A longitudinal vehicle dynamics response model is constructed; in order to describe the longitudinal vehicle dynamics response, as shown in FIG7 , based on this, the expression of the longitudinal vehicle dynamics response model is:

。

.

表示车辆的纵向加速度；

表示整车总的滚动阻力；

表示整车总的纵向力；上标i∈[L1，L2，R1，R2]，L1、L2、R1和R2分别代表左前、右前、左后和右后，上标

表示前轴和后轴的侧偏刚度，

表示前轴，

表示后轴；

为前轮转向角；g为重力加速度；

、

、

、

分别表示总的纵向驱动力、空气阻力、滚动阻力和坡度阻力；

为气动阻力系数；A为迎风面积；

为空气密度；f为滚动阻力系数；

为道路坡度；

为车辆纵向速度。Where, m is the vehicle mass;

Indicates the longitudinal acceleration of the vehicle;

Indicates the total rolling resistance of the vehicle;

represents the total longitudinal force of the vehicle; superscript i∈[L1, L2, R1, R2], L1, L2, R1 and R2 represent the left front, right front, left rear and right rear, respectively, and superscript

represents the cornering stiffness of the front and rear axles,

Represents the front axle,

Rear axle;

is the front wheel steering angle; g is the acceleration due to gravity;

,

,

,

They represent the total longitudinal driving force, air resistance, rolling resistance and slope resistance respectively;

is the aerodynamic drag coefficient; A is the windward area;

is the air density; f is the rolling resistance coefficient;

is the road slope;

is the vehicle longitudinal velocity.

The longitudinal vehicle model is determined based on the tire dynamics model and the longitudinal vehicle dynamics response model.

表示一个电动汽车轮胎总的纵向力；

表示一个电动汽车轮胎总的滚动阻力；

表示一个电动汽车轮胎总的垂向力；

表示一个电动汽车轮胎总的驱动扭矩，L_a=a；L_b=b，R表示电动汽车轮胎的半径；F_w表示电动汽车的总的空气阻力，v表示电动汽车的行驶速度；

表示电动汽车轮胎的转动角速度。It is worth noting that aerodynamic force and rolling resistance can be obtained through on-site vehicle testing, while ramp resistance can be estimated. In addition, in Figure 7,

Represents the total longitudinal force of an electric vehicle tire;

Indicates the total rolling resistance of an electric vehicle tire;

It represents the total vertical force of an electric vehicle tire;

represents the total driving torque of an electric vehicle tire, _La = a; _Lb = b, R represents the radius of the electric vehicle tire; _Fw represents the total air resistance of the electric vehicle, and v represents the driving speed of the electric vehicle;

Represents the angular velocity of the electric vehicle tire.
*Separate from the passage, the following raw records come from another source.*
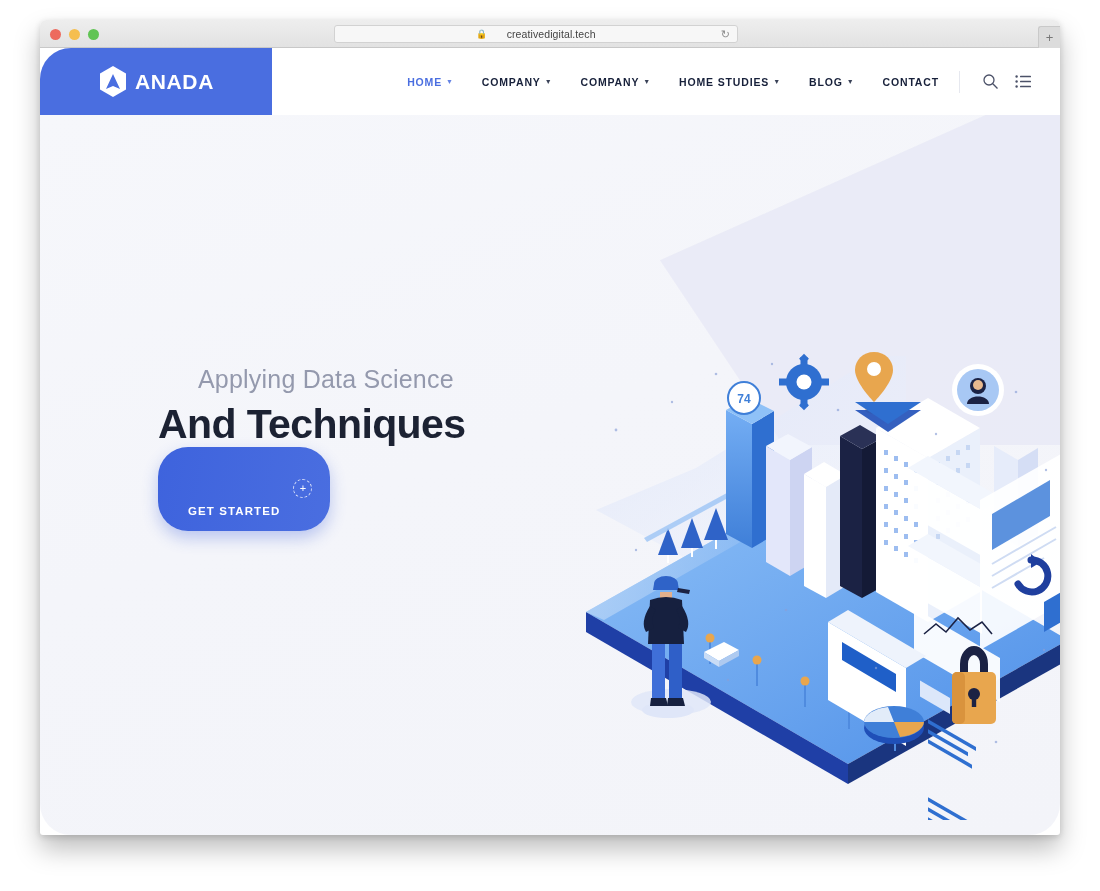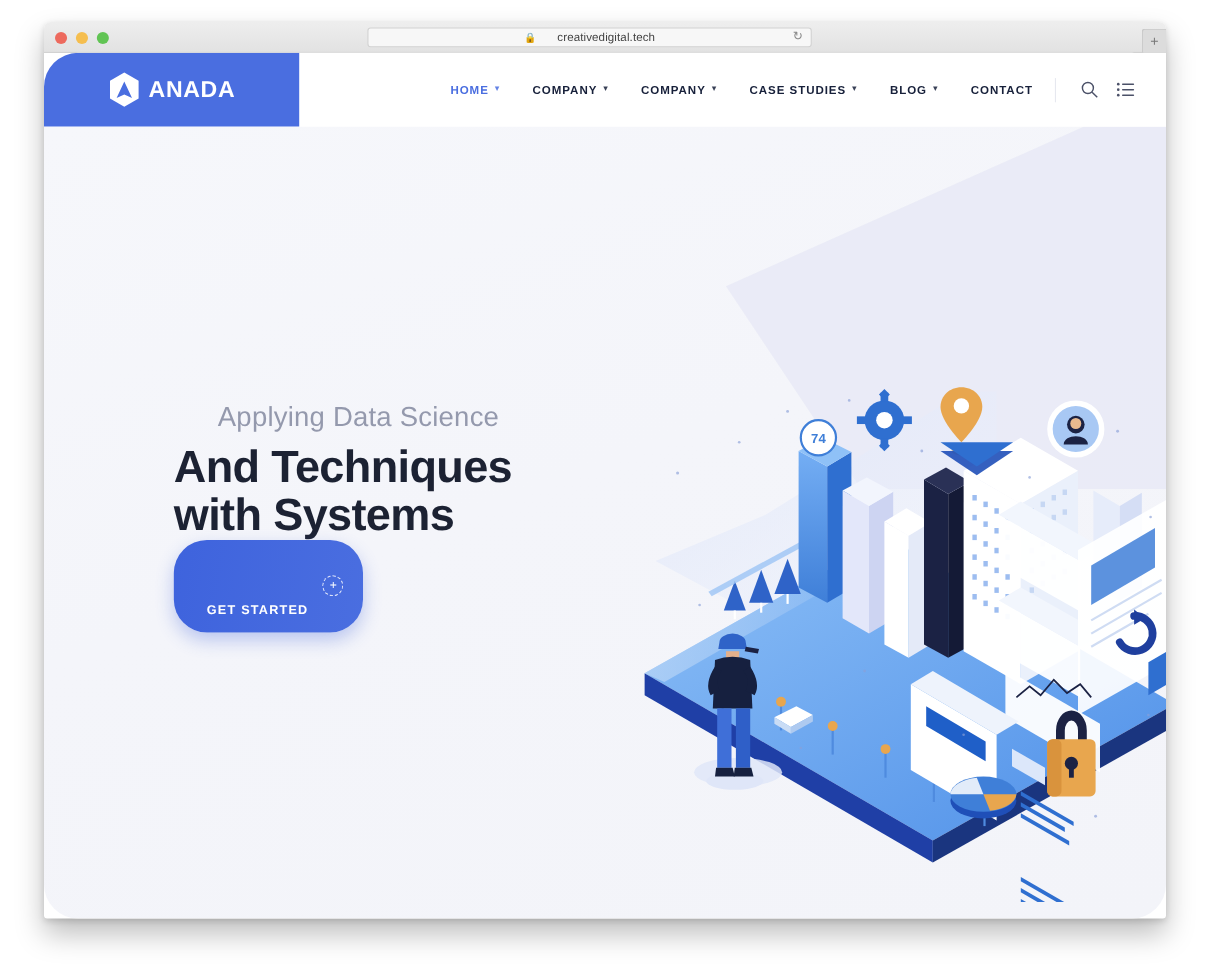--- a/index.html
+++ b/index.html
@@ -185,21 +185,21 @@
         </div>
         <div class="nav-item">
           <span>COMPANY</span>
           <span class="caret">▼</span>
         </div>
         <div class="nav-item">
           <span>COMPANY</span>
           <span class="caret">▼</span>
         </div>
         <div class="nav-item">
-          <span>CASE STUDIES</span>
+          <span>HOME STUDIES</span>
           <span class="caret">▼</span>
         </div>
         <div class="nav-item">
           <span>BLOG</span>
           <span class="caret">▼</span>
         </div>
         <div class="nav-item">
           <span>CONTACT</span>
         </div>
 
@@ -227,21 +227,20 @@
     </header>
 
     <section class="hero">
       <div class="hero-shape"></div>
 
       <div class="hero-inner">
         <div class="hero-copy">
           <div class="eyebrow">Applying Data Science</div>
           <h1 class="hero-title">
             <span>And Techniques</span><br>
-            <span>with Systems</span>
           </h1>
           <button class="cta">
             <span class="cta-label">GET STARTED</span>
             <span class="cta-plus">+</span>
           </button>
         </div>
 
         <div class="illus">
           <svg viewBox="0 0 500 470" width="500" height="470">
             <defs>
The suspension is a typical nonlinear system. In this embodiment, STUKF is used to estimate the vertical tire force. The suspension compression and compression rate measured by the suspension height sensor are used as observation variables. The system suspension compression and compression rate and the initial state of the vertical tire force calculated by the model are used as state variables. Data fusion is performed to obtain a vertical tire force estimation value close to the actual value. Specifically, based on the strong tracking unscented Kalman filter, the vertical tire force is estimated according to the rolling dynamics model, including:

Obtain a nonlinear discrete spatial expression of the suspension system; the nonlinear discrete spatial expression is:

。

.

为所述滚动动力学模型的垂向状态演化函数，简称为

；

为所述滚动动力学模型的垂向观测函数，简称为

；

为垂向状态变量；

为系统垂向输入；

为垂向过程噪声；

为垂向测量噪声，

表示k-1时刻的垂向状态量；

表示系统垂向测量。in,

is the vertical state evolution function of the rolling dynamics model, referred to as

;

is the vertical observation function of the rolling dynamics model, referred to as

;

is the vertical state variable;

It is the vertical input of the system;

is the vertical process noise;

is the vertical measurement noise,

represents the vertical state quantity at time k-1;

Indicates the vertical measurement of the system.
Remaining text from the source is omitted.